THE PROBLEM: Copy every line from the data below in which the string "Provision" can be found.
BEGIN PROVIDED DATA
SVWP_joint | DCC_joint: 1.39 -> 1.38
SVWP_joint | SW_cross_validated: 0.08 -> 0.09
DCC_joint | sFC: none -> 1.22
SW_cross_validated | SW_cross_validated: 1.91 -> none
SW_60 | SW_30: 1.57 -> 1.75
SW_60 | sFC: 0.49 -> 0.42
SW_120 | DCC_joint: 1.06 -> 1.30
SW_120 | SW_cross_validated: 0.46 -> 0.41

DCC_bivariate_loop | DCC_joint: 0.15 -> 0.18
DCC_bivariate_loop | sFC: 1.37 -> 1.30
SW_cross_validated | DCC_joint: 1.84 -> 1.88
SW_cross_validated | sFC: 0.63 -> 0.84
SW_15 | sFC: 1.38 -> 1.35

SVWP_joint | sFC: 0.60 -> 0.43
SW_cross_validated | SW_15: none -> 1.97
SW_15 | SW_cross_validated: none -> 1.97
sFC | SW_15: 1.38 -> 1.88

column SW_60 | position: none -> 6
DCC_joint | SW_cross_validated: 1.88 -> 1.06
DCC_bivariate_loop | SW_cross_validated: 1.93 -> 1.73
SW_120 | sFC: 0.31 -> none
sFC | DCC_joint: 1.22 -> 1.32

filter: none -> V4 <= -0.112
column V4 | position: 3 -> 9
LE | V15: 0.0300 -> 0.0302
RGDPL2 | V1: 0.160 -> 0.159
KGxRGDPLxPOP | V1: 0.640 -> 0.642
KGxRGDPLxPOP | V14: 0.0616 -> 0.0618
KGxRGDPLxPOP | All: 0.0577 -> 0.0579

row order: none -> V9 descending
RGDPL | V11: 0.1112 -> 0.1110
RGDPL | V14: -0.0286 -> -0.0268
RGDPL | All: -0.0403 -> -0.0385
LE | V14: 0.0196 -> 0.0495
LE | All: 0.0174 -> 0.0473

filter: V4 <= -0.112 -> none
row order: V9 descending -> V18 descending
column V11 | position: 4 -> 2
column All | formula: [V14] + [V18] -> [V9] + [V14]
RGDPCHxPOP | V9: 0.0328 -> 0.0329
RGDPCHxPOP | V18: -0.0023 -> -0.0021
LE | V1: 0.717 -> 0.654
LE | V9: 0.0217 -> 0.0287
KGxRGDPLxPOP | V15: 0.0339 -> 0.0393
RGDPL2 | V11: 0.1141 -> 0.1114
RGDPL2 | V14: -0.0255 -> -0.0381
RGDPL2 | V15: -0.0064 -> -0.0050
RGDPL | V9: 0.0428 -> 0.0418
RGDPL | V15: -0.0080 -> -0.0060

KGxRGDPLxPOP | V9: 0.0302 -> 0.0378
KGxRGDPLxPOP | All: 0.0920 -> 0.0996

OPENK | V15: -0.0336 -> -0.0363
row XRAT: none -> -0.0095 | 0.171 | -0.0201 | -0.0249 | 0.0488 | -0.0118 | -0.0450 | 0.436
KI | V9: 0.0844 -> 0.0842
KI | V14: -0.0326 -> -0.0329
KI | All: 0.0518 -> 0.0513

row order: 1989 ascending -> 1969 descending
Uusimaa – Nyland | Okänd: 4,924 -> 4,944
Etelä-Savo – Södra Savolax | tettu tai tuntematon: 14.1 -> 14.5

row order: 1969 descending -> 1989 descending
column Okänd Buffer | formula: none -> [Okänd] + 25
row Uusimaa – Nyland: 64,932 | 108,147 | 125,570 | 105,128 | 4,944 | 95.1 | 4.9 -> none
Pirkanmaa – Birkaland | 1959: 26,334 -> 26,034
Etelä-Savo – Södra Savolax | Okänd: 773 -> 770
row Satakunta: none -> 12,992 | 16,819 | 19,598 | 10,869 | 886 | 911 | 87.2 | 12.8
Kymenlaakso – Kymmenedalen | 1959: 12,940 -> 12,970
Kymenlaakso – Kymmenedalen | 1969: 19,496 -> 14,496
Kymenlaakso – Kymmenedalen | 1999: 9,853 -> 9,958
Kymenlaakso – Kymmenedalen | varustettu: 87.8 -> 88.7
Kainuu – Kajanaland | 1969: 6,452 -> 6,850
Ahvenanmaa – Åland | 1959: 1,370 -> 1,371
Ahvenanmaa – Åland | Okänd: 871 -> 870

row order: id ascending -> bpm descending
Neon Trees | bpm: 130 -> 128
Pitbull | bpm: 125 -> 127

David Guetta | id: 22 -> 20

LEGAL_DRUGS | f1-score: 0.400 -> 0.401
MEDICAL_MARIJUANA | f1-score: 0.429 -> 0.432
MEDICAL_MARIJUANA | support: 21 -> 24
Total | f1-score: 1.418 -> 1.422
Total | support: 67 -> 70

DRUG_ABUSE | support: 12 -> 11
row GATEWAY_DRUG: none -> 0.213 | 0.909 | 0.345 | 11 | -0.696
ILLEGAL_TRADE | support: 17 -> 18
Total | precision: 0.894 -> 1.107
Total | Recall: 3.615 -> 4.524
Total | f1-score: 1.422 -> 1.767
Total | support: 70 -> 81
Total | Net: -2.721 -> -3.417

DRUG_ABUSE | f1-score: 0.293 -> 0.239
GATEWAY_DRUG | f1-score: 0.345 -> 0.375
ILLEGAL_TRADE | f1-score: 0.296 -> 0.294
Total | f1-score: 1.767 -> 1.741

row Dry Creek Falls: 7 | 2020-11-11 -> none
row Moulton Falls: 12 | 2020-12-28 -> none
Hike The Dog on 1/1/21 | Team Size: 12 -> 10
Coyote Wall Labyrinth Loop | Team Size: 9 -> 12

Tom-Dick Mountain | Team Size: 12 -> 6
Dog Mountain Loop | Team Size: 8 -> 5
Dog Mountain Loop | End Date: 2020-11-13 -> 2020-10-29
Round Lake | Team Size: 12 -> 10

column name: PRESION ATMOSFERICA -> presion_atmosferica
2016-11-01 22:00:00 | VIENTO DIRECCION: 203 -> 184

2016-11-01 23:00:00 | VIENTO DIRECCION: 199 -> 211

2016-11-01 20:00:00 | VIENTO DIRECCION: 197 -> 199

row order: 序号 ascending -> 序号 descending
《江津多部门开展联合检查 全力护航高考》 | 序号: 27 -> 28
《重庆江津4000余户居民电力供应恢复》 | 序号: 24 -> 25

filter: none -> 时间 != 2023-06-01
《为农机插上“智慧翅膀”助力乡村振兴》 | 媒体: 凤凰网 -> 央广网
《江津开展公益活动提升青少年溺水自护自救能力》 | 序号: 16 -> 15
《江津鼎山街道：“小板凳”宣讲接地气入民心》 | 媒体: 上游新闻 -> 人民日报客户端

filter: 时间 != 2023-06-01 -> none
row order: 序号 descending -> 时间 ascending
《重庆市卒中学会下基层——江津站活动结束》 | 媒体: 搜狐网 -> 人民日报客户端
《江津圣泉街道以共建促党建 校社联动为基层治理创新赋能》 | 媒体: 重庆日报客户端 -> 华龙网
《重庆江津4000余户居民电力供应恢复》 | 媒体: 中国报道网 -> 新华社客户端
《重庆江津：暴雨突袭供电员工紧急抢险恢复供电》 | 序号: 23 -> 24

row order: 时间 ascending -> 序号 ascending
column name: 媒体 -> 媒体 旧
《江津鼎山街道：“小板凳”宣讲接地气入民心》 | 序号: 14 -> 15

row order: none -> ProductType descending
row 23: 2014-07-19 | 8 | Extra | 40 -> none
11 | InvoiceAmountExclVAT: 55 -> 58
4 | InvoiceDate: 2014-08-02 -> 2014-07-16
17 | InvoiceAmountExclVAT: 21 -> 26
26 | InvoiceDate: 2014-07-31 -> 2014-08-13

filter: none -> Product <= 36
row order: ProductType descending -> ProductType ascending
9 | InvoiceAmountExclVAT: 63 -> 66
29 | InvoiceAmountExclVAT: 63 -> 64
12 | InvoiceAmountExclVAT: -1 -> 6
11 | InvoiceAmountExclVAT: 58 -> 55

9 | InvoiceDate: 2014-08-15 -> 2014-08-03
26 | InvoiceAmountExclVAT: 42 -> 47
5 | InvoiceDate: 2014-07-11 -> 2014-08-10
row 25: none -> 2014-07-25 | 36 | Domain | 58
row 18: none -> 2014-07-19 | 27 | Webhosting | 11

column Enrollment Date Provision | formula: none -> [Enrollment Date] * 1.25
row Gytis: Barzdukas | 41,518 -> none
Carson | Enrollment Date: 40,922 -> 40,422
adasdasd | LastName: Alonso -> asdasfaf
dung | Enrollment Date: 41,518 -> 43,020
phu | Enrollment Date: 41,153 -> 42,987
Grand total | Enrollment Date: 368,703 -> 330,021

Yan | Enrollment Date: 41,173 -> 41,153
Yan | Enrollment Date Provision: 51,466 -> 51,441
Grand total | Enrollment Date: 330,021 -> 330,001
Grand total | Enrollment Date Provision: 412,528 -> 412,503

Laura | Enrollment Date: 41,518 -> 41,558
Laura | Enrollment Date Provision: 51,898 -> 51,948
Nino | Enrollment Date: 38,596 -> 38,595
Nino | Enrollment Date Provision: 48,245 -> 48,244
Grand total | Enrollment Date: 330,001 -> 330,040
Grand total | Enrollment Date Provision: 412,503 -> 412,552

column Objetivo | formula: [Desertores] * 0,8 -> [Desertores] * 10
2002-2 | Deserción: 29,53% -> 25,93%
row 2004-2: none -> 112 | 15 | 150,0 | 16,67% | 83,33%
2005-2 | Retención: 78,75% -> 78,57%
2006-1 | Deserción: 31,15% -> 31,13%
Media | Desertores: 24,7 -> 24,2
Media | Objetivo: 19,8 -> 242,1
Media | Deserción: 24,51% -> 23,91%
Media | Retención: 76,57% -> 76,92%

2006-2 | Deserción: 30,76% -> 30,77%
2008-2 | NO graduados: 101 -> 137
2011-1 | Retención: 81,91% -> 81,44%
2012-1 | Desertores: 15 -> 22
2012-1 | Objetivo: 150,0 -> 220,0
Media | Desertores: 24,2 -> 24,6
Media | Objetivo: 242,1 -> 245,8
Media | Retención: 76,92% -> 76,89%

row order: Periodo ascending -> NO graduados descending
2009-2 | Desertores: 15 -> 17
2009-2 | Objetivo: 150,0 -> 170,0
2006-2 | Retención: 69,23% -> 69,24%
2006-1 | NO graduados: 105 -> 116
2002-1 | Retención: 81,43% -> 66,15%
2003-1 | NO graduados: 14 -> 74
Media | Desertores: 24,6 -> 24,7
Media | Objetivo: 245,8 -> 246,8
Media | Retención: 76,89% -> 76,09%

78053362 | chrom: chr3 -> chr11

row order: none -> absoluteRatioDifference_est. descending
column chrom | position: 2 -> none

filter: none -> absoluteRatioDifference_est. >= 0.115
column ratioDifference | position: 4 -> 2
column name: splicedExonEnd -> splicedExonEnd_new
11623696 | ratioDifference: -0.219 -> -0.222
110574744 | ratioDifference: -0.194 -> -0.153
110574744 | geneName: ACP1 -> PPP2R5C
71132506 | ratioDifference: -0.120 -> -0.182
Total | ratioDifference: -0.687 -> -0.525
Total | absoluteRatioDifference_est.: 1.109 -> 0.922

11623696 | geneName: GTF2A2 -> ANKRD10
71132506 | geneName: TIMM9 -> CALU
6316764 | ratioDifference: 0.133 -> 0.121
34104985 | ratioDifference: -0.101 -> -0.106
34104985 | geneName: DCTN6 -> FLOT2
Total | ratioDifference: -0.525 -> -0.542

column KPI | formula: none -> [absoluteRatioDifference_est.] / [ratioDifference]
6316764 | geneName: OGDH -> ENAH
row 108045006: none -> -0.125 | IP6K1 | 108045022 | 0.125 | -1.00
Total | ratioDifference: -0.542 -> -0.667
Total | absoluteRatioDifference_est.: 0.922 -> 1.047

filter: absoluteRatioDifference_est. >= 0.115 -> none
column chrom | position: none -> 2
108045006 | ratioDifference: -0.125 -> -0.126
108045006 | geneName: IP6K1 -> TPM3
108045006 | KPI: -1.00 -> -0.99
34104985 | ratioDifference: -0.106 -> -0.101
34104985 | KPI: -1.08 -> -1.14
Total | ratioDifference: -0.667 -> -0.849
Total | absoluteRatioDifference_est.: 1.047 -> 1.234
END PROVIDED DATA
ANSWER SECTION:
column Enrollment Date Provision | formula: none -> [Enrollment Date] * 1.25
Yan | Enrollment Date Provision: 51,466 -> 51,441
Grand total | Enrollment Date Provision: 412,528 -> 412,503
Laura | Enrollment Date Provision: 51,898 -> 51,948
Nino | Enrollment Date Provision: 48,245 -> 48,244
Grand total | Enrollment Date Provision: 412,503 -> 412,552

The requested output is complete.